## WHAT YOU ARE ASKED TO DO
Among the entries below, count the lines with "close" in them and state the total without comment.

## SUPPLIED MATERIAL
▼

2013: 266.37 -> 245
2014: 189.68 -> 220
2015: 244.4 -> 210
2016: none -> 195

▲
▼

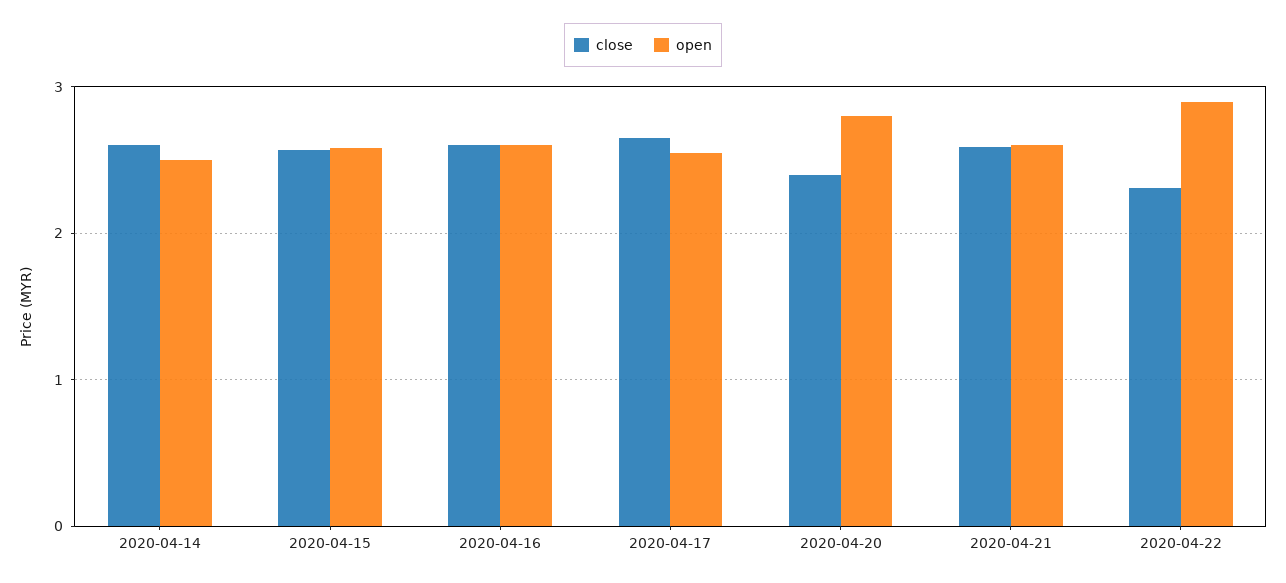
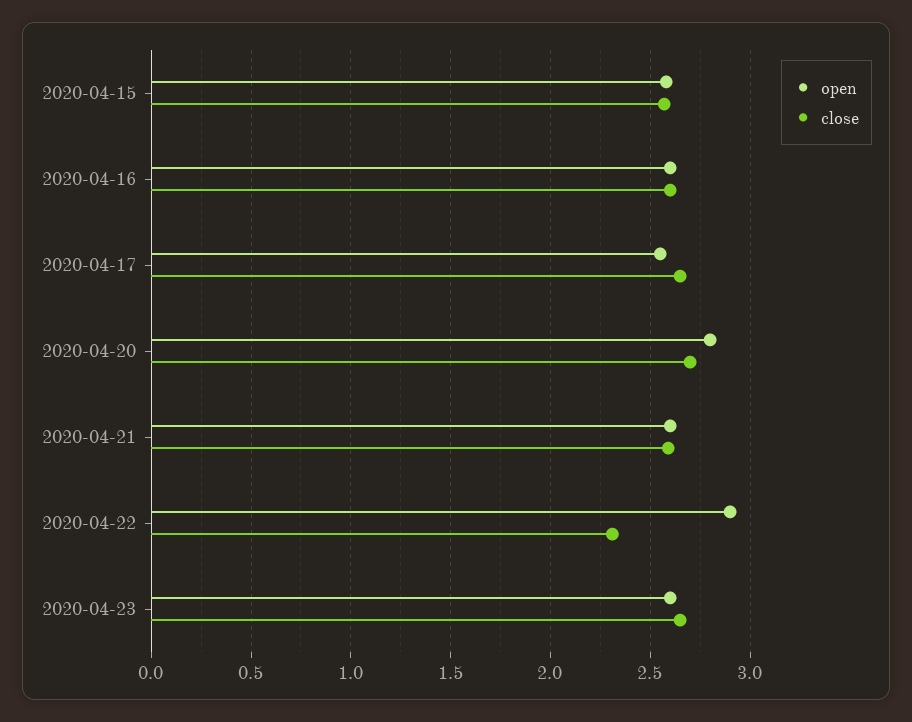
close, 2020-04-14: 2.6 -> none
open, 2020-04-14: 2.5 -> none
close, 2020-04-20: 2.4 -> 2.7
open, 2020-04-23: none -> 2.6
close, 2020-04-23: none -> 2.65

▲

## PROBLEM SOLUTION
3